When we think of hiking in the US, images of lush green forests, maybe a few meandering hills, perhaps even the Appalachian Trail come to mind. But this, on the other hand, especially if attempted anytime between April and November, is a different sort of hike altogether: hot, dusty, with rocks sharp enough to accidentally cut a palm or forearm placed by the hiker for stability on the ledges or cliffs. Hikers should be wary to bring water, sunscreen, and a realistic estimate of how far they will make it along the trail during the heat of the day.
This description, though, doesn’t do the hike complete justice. Admittedly it is not as satisfying as a hike up one of Oman’s wadis where a clear pool or even a waterfall might serve as a reward, but the views from the summit of the trail and the delivery, at the end, into the secret lanes behind the souq is certainly worthwhile. Where else, for instance, can someone look over Mutrah Harbor with such calm? Where else can someone see both sides of Oman with such clarity: the new/urban and the ancient/traditional? That these two elements coexist so well in Oman is truly a significant feature of the country, one that should be noted as Quite Right and compared to other places, like Dubai, where the new overshadows everything and the heart of the country is no longer its own; or, like Riyadh, where the tension and resistance against modernity is a much more palpable current.

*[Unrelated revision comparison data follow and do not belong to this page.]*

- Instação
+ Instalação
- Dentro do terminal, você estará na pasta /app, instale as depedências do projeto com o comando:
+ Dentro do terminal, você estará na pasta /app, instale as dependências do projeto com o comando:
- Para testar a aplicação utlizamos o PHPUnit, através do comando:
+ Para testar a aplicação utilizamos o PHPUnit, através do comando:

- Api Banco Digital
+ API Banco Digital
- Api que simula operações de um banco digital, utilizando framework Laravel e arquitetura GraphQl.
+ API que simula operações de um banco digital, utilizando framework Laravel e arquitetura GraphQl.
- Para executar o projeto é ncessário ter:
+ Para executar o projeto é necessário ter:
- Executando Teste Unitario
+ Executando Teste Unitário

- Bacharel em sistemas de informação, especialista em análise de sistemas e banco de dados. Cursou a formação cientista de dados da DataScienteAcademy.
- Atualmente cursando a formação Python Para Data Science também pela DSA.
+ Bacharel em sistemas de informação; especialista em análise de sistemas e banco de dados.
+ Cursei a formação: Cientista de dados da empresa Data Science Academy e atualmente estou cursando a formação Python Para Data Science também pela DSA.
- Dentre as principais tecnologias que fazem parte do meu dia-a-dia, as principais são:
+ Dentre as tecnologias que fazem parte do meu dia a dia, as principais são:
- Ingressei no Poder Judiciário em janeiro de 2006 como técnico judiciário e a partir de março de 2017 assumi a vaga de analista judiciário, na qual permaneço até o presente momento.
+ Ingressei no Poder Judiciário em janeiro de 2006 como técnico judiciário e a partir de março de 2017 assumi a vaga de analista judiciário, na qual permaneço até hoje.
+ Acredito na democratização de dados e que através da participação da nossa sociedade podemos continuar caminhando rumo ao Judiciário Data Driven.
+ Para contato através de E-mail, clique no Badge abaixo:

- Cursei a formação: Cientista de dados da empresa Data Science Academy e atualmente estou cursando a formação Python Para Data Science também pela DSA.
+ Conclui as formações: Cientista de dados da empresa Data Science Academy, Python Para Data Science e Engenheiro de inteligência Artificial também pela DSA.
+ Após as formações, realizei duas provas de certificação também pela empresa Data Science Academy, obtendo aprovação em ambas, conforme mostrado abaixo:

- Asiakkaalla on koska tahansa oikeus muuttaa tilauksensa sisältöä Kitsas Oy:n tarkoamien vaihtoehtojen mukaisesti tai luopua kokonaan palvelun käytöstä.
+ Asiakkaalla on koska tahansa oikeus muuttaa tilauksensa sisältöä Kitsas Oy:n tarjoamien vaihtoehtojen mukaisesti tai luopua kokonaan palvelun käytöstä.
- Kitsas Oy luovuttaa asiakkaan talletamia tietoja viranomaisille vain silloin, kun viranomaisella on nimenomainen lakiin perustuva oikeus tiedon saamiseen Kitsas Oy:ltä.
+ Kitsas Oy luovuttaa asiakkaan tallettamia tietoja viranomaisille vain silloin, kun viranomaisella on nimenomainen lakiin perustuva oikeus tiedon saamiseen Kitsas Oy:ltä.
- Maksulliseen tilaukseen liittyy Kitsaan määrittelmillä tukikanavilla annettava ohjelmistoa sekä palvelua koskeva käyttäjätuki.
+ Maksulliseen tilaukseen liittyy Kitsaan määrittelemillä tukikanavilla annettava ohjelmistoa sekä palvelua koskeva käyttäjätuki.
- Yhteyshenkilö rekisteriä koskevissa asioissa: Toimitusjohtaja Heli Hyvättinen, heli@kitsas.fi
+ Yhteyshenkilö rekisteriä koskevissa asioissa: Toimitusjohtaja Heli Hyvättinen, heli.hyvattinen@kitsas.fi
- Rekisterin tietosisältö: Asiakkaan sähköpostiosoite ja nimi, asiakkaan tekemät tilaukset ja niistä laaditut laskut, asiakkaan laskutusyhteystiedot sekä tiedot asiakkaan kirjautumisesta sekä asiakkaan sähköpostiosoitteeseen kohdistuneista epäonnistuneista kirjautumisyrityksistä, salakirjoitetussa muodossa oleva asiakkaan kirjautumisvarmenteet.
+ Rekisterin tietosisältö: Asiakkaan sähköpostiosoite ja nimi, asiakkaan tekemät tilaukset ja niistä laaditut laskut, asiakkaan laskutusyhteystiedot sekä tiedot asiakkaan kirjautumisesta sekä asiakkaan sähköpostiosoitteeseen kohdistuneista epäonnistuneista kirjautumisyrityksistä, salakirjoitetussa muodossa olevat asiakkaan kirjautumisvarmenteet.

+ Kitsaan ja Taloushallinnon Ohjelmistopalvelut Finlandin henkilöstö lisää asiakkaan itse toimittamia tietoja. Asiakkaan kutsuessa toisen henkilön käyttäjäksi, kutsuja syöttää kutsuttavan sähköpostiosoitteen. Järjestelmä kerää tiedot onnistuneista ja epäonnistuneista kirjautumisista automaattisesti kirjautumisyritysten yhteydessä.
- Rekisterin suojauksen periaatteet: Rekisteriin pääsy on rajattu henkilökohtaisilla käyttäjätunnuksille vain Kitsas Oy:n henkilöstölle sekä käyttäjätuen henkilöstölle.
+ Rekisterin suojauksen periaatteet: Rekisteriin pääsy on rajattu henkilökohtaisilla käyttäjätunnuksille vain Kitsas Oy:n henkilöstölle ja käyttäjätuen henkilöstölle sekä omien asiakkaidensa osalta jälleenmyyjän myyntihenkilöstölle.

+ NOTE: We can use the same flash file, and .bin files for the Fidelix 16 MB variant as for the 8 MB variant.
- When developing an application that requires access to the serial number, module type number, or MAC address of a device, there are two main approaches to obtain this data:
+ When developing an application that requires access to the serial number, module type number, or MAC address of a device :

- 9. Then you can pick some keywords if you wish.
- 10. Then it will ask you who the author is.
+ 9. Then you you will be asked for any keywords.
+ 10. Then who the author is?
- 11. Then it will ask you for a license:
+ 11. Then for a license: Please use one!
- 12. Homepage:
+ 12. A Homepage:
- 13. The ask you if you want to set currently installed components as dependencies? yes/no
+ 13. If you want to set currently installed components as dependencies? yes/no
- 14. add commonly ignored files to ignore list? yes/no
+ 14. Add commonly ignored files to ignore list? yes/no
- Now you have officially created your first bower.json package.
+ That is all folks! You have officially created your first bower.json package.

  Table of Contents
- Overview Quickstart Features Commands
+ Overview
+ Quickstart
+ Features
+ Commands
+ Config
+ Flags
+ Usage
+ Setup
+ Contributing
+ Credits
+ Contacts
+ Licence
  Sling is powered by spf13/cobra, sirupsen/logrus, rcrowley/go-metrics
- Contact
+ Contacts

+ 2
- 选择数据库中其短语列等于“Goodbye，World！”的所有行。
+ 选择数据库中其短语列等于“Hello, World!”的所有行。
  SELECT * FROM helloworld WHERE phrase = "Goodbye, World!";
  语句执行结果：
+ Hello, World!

Mutrah Harbor, as seen from Trail C38.
Here, in this photo, one can see quite a lot of Oman: starting in the background, above the mountainous horizon, a glimpse of the Gulf of Oman, which connects the Strait of Hormuz to the Indian Ocean; cut into that far hillside, a new project expanding the port facilities leaves a scar of ashen land; below it the white-washed stucco buildings, some of them centuries old, gild the corniche boulevard along Mutrah Harbor; there, behind a layer or two of security and with guard boats around it, Sultan Qaboos’ yacht is often moored (the small cruise-ship on the right-hand side of the bay); even closer, two traditional Omani Dhows, transport and fishing vessels, recall the heydey of Oman’s Indian Ocean trading Empire, which included parts of the African and Iranian and Afghan coasts as well as strong links to India; then, on the hill in the foreground of the harbor, below the level of the camera, a 16th Century relic of Portugeuse occupation nests above the corniche, medieval and lordly, although again testifying to Oman’s former glory as the Omanis were one of very few examples of successful indigenous resistance to colonialism; then, in the very foreground, the jagged cliffs themselves, empty, barren, dusty and forelorn except where a view like this breaks upon the intrepid hiker!